● REQUIRED WORK: Your copy should hold exactly the lines from the one containing "</svg> </div> <div>High" through the last line of the entries, and no pictures.

(GIVEN DATA)

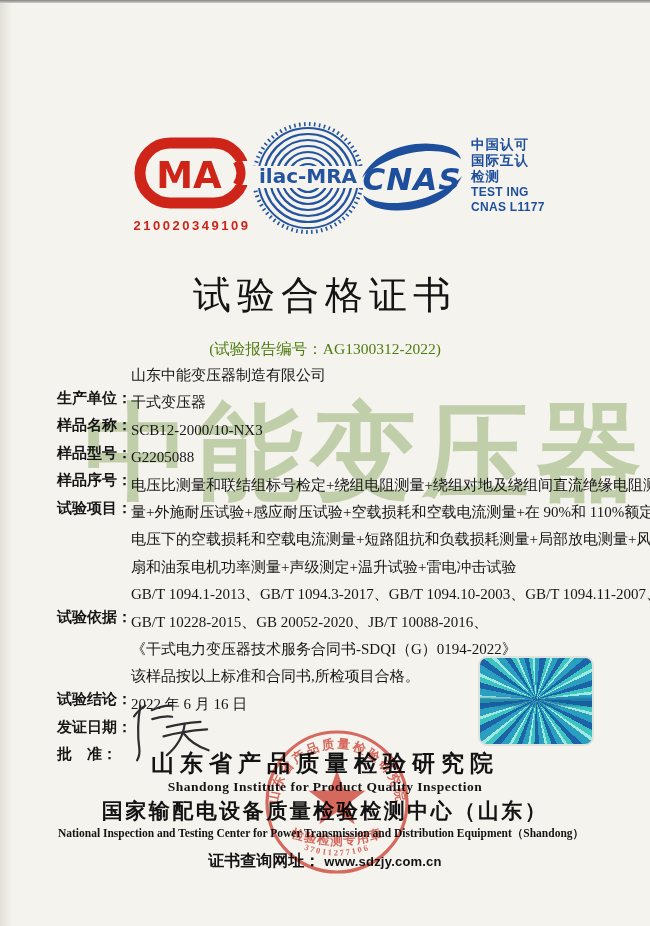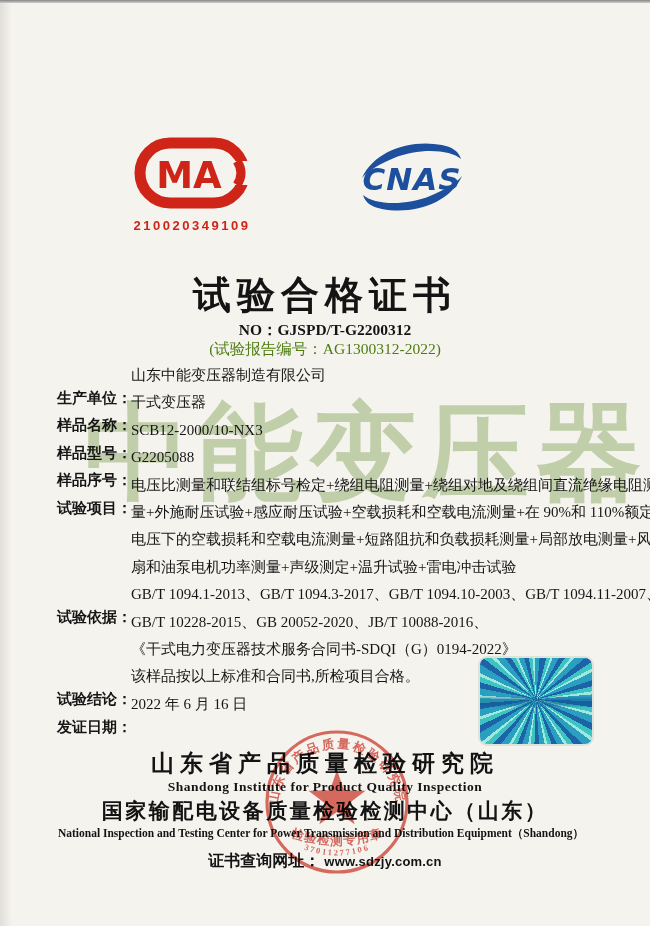"中国认可" div.cnas-side { html: none -> <div> <div>中国认可</div> <div>国际互认</div> <div>检测</div> <div>TEST ING</div> <div>CNAS L1177</div> </div> }
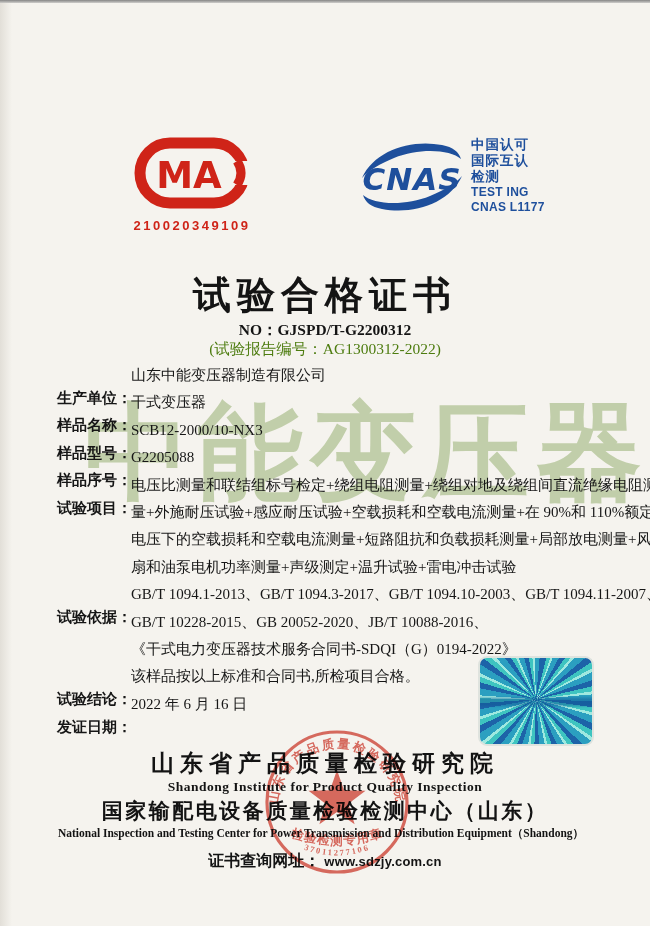"ilac-MRA" div.logo-ilac { html: none -> <div> <svg> <g> <circle></circle> <circle></circle> <circle></circle> <circle></circle> <circle></circle> <circle></circle> <circle></circle> <circle></circle> <circle></circle> </g> <rect></rect> <text>ilac-MRA</text> </svg> </div> }
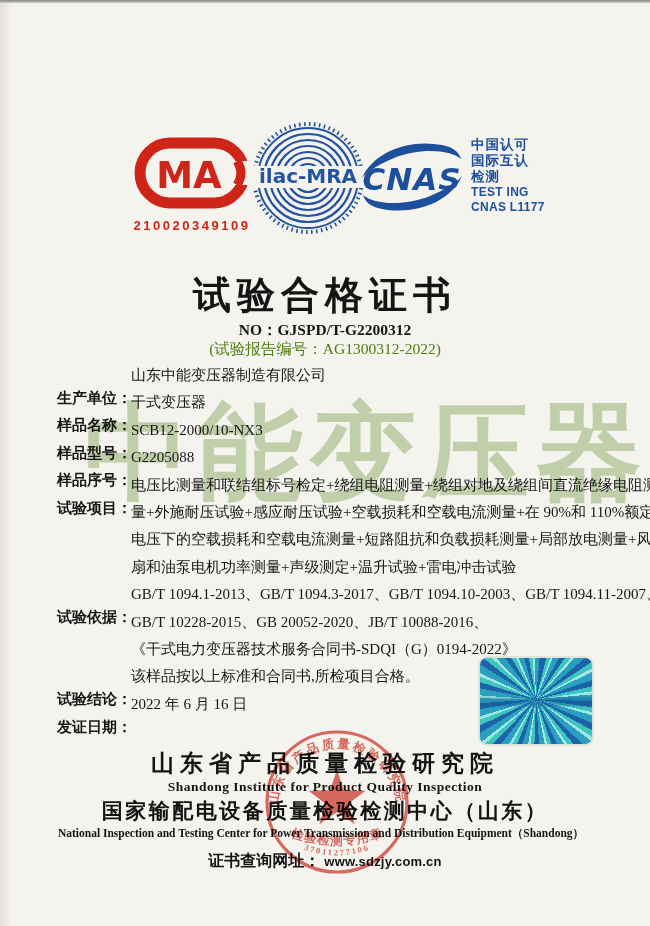"试验合格证书" .title { font-weight: bold -> normal }
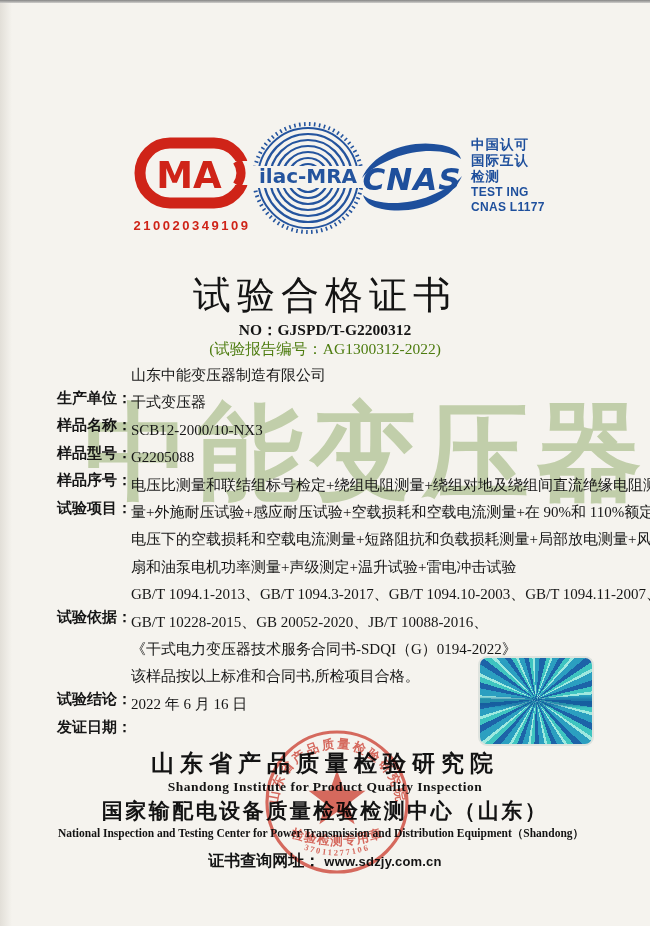"NO：GJSPD/T-G2200312" div.no-line { html: <div>NO：GJSPD/T-G2200312</div> -> none }
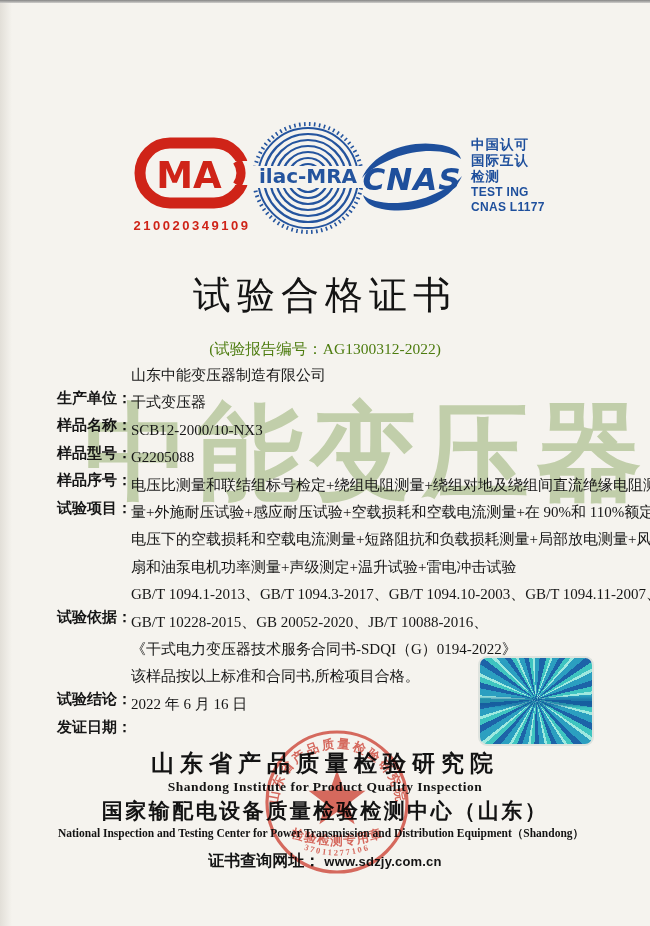"批 准：" div.frow { html: none -> <div> <span>批 准：</span> <div>&nbsp;</div> <span> <svg> <g> <path></path> <path></path> <path></path> <path></path> <path></path> <path></path> <path></path> <path></path> </g> </svg> </span> </div> }
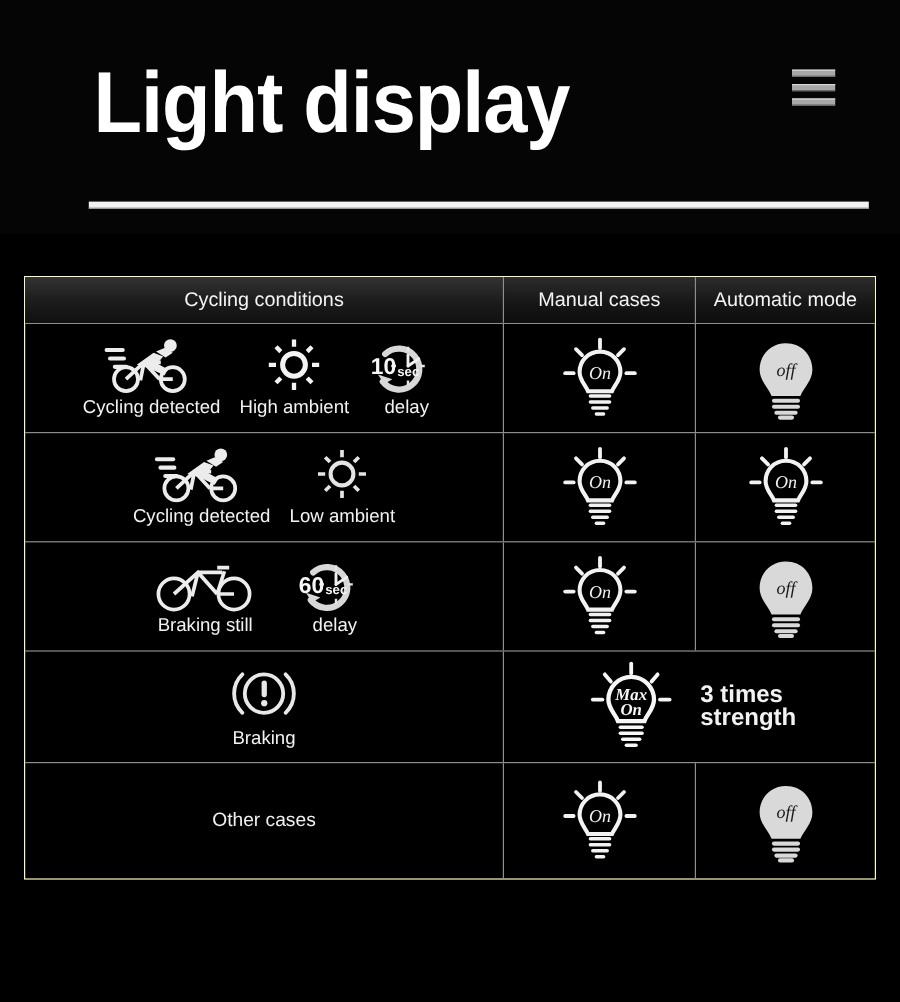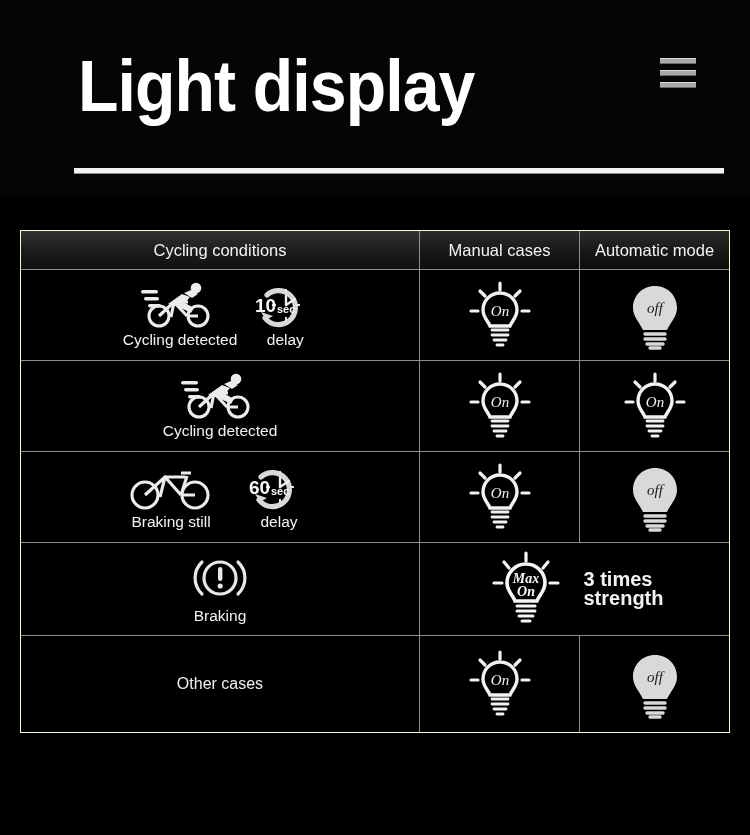"High ambient" div.cond-item { html: none -> <div> <div> <svg> <circle></circle> <g> <line></line> <line></line> <line></line> <line></line> <line></line> <line></line> <line></line> <line></line> </g> </svg> </div> <div>High ambient</div> </div> }
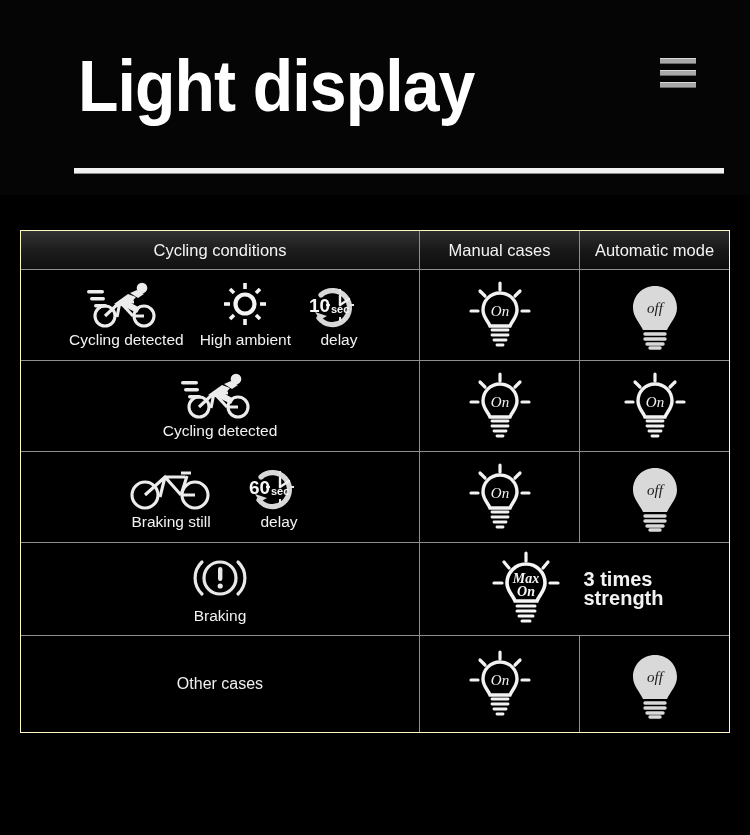"Low ambient" div.cond-item { html: none -> <div> <div> <svg> <circle></circle> <g> <line></line> <line></line> <line></line> <line></line> <line></line> <line></line> <line></line> <line></line> </g> </svg> </div> <div>Low ambient</div> </div> }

(End GIVEN DATA)

● ANSWER FOR THE TASK:
"High ambient" div.cond-item { html: none -> <div> <div> <svg> <circle></circle> <g> <line></line> <line></line> <line></line> <line></line> <line></line> <line></line> <line></line> <line></line> </g> </svg> </div> <div>High ambient</div> </div> }
"Low ambient" div.cond-item { html: none -> <div> <div> <svg> <circle></circle> <g> <line></line> <line></line> <line></line> <line></line> <line></line> <line></line> <line></line> <line></line> </g> </svg> </div> <div>Low ambient</div> </div> }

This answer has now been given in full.